The Savile member has been touched by the club’s response.
‘I feel at times sad that I couldn’t help but to transition,’ she says. ‘However, the club has shown enormous understanding and support and I am most truly grateful to them all. It was about friendship, not a policy issue; so there was no formal decision.
‘I was told by some people who were present at one of the committee meetings that someone raised a question about how the club should deal with my ongoing transition. Everyone agreed that that wasn’t an issue, as they won’t want to see me leaving the club and that, anyway, I’ve joined it as a gentleman, so my election isn’t something retractable.
‘To which I said, “Fair enough” and “Thank you.”
‘I didn’t want to leave the club I loved. Its members didn’t want to see me going. Despite many of them being ultra-traditional in their views, they have realised that people like me can exist in their own world and can be enjoyable company. They have widened their criteria of acceptance. They have welcomed me in all my entirety. As long as I comply with the dress code.’
Gentlemen’s clubs are famously precise about dress codes – a jacket and tie are required for most London clubs, though the Savile gave up requiring ties years ago.
‘The dress code is almost as important as the Bible and is the core of most clubs’ rules,’ says Lady X. ‘I was informally asked – not at any committee meeting – whether continuing to dress in a suit (no skirts, no dresses) would be a problem for me. I said, “No, it won’t”, as I like the club and don’t want to cause anyone any discomfort.
‘A suit? A jacket, at least? Presentable appearance? No problem! A liberation of female dress in the 20th century allows us now to dress in female or gender-neutral suits and thus comply with the club dress code, while looking fabulous. I must admit I still have one or two male suits as well and even wear them occasionally. Because girls like wearing male clothes, too!’

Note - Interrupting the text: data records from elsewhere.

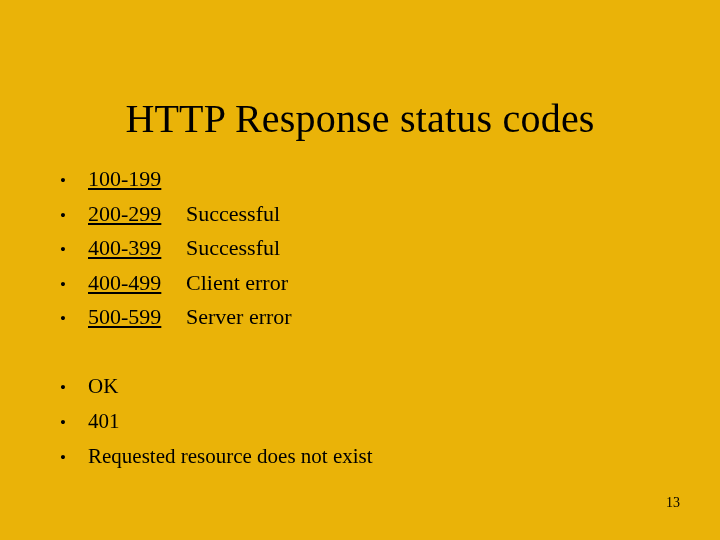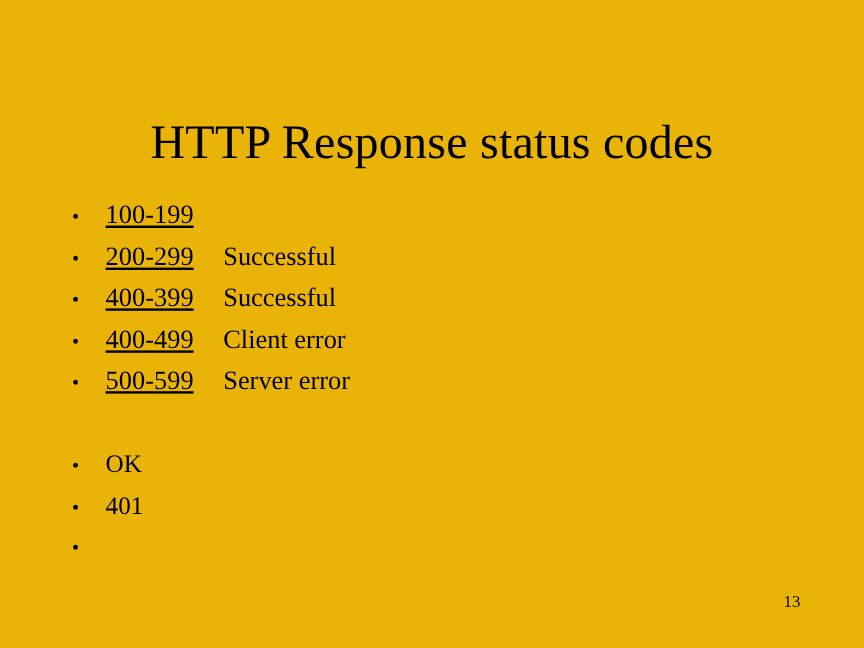--- a/index.html
+++ b/index.html
@@ -79,21 +79,21 @@
   }
   .desc-cell {
     flex: 0 1 auto;
   }
   
   .page-number {
     position: absolute;
     left: 640px;
     top: 494px;
     width: 40px;
-    text-align: center;
+    text-align: right;
     font-size: 14px;
     line-height: 18px;
   }
 </style>
 </head>
 <body>
 
 <div class="slide">
 
   <h1 class="slide-title">HTTP Response status codes</h1>
@@ -138,19 +138,20 @@
       <span class="desc-cell">OK</span>
     </div>
 
     <div class="bullet-row">
       <span class="bullet-mark">•</span>
       <span class="code-cell">401</span>
     </div>
 
     <div class="bullet-row">
       <span class="bullet-mark">•</span>
+      <span class="desc-cell">Requested resource does not exist</span>
     </div>
 
   </div>
 
   <div class="page-number">13</div>
 
 </div>
 
 </body></html>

Lady X has, in the past, been keen to introduce her eldest son, in his late twenties, to the club. I wondered if the coverage of her transition had altered this. ‘At the moment, he isn’t interested in any of the clubs, even just visiting them as a guest,’ she says, ‘He says he doesn’t see the point of them. Maybe some time later.’
In this instance, the club’s civilised eccentricity has led to a happy compromise.
‘I think, in my own “quiet” way, I have made some change,’ says Lady X. ‘Some of the club members with very conservative views have widened them, accepting me and what I am, and realising that there may be other people like me who aren’t bad company, either. That’s my little contribution to making the world more understanding and accepting, a better place.’
All the members I’ve spoken to have been perfectly at ease with the situation – though one eminent and long-standing Savilian thought it utterly ridiculous to suggest Lady X should have to wear a suit at the club. The club’s only rule on dress is that it should not offend another member.
Perhaps, among the sea of dinner jackets at the club’s Christmas dinner this year, the members can expect to see something rather more outré.